There has been another raid in Essen in North Rhine-Westphalia. This is not unusual in itself, except that this time it was not a raid on so-called "Arab clans", but an operation against "social benefit recipients".

On Wednesday morning, the public order office checked a total of six properties in Elisenstraße in Essen's eastern district together with employees from the housing inspectorate, the residents' registration office, the immigration office, the financial accounting department and the job center. The cops provided "administrative assistance" with a whole unit of one hundred officers.

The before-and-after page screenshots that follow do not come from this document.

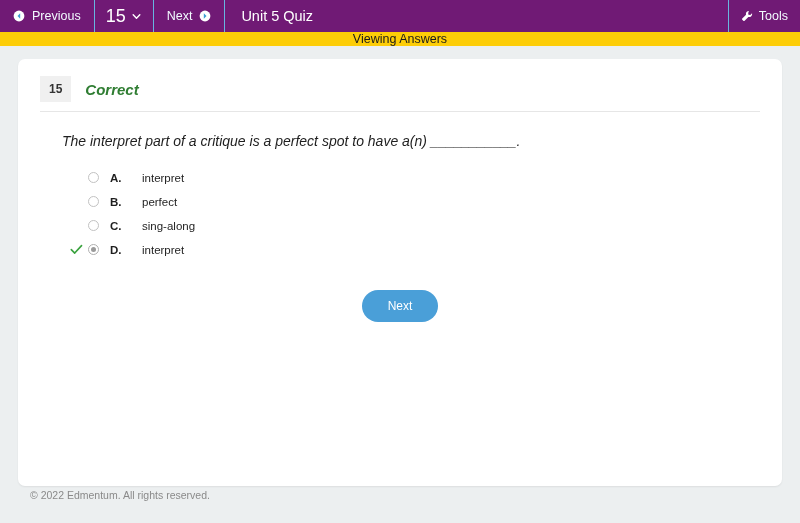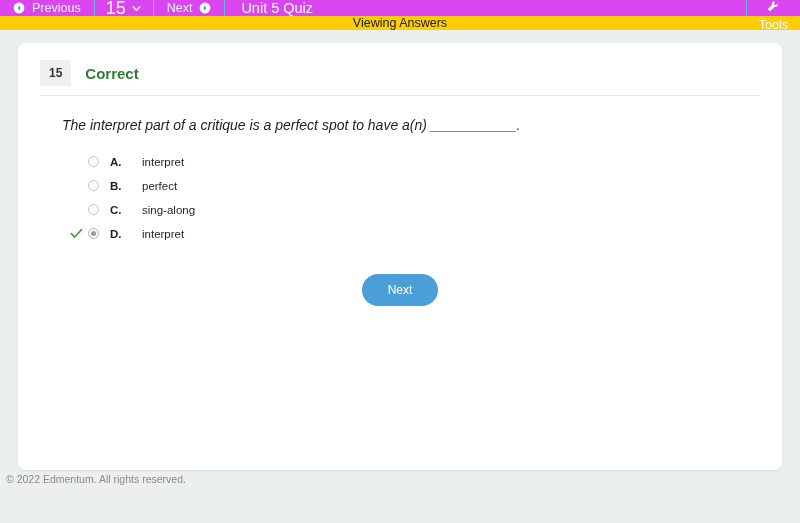"Previous" .topbar { background: #d946ef -> #701a75; height: 16px -> 32px }
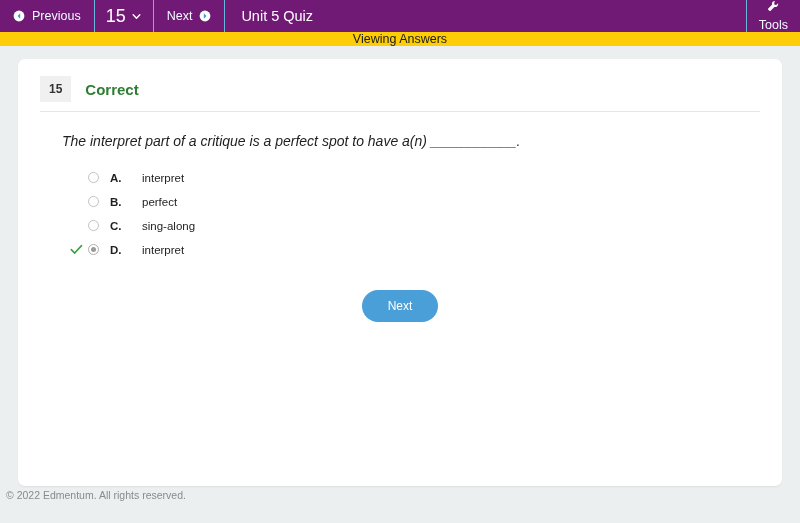"Tools" .topbar-right .nav-btn { flex-direction: column -> none }
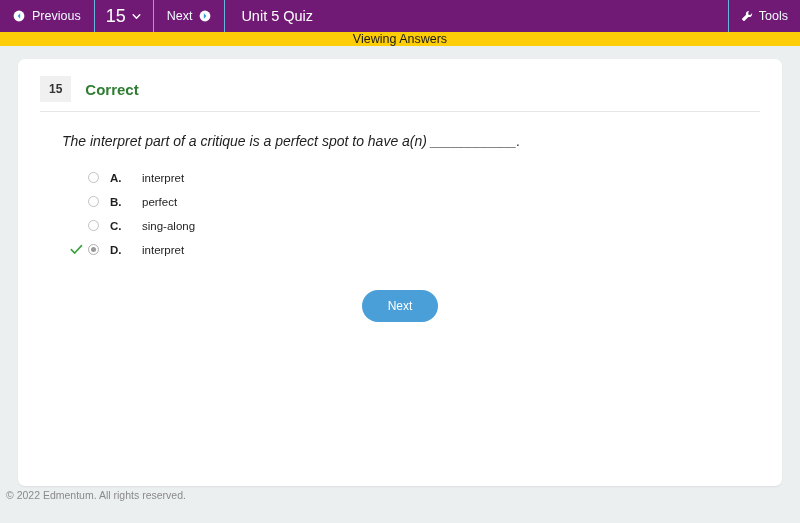"Correct" .qstatus { font-style: none -> italic }
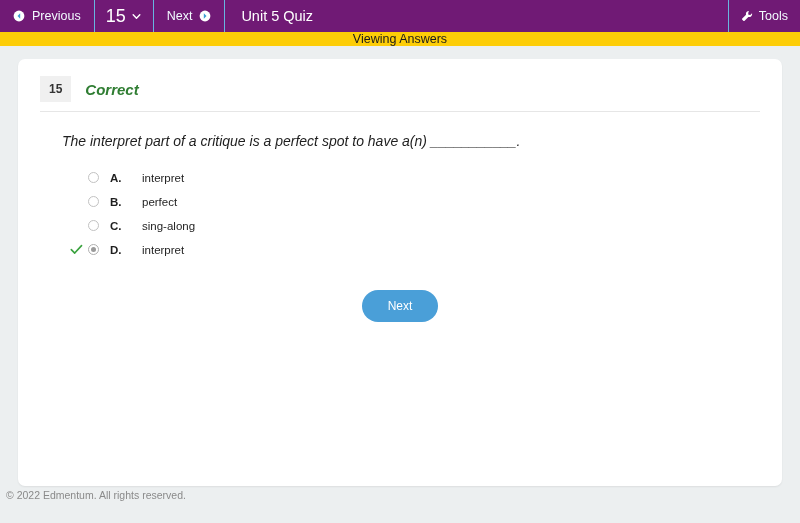"© 2022 Edmentum. All rights" .footer { padding-left: 6px -> 30px }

It has to be said that Essen's Ostviertel and Elisenstraße are one of the poorest, most neglected and most precarious streets in Essen. The blocks around Elisenstraße are characterized by migrant workers from south-eastern Europe who are often forced by the chauvinistic legislation of the German state to do all kinds of day labour and illegal work. The park opposite Elisenstraße is a meeting place for alcohol and drug addicts and right next to it is a so-called "sister mission" of the Catholic Church which regularly organizes food distributions that lead to long queues around the street.

In the Westdeutsche Allgemeine Zeitung published by the Funke Medien Gruppe, the region's highest-circulation tabloid in the Ruhrgebiet region, the city speaks of a success even before an evaluation of the raid. The reason for this is that 52 people allegedly could not be found in their homes during this operation and were deregistered from state transfer payments with immediate effect. In clear terms, this means that the city of Essen is depriving people who receive welfare benefits of their livelihood simply because they were not there at the time of the raid. This is an attack on the basic rights of these people in several aspects. First of all, everyone has the right to freedom of movement and a raid with hundreds of police officers is not an official appointment that you have to attend. Whether you have a German passport or not, you are not forced to stay in your home because the bureaucrats and officials of the bourgeois state could kick down your door. Furthermore, to conclude from the absence of people in their homes that they are no longer entitled to social benefits embiggens the scandal.

This alone shows the character and purpose of the action. As with similar operations in Duisburg and other Ruhr area cities, it is an attempt to shift the burden and costs of the crises onto the deepest and broadest sections of the working class using very administrative means. In particular against migrants and increasingly against people from Romania and Bulgaria. This is the financial policy of a Christian Lindner that is being put into practice here, when attempts are made to make savings from the poorest sections of our class and, of course, with all kinds of racist and chauvinistic means.

Meanwhile, the residents of the inspected buildings live in partly inhumane conditions: poor general condition of the houses, broken doors and tinkered electricity supplies, mold, damp walls and ceilings. Meanwhile, the city does not take such administrative action against the owners who at least profit from and contribute to these conditions. There is only a warning and an appointment for rectification.

It is becoming clear that all the instruments of the police state and militarization that have been built up over the years and legitimized by racism are being used more and more to attack other sections of the working class step by step.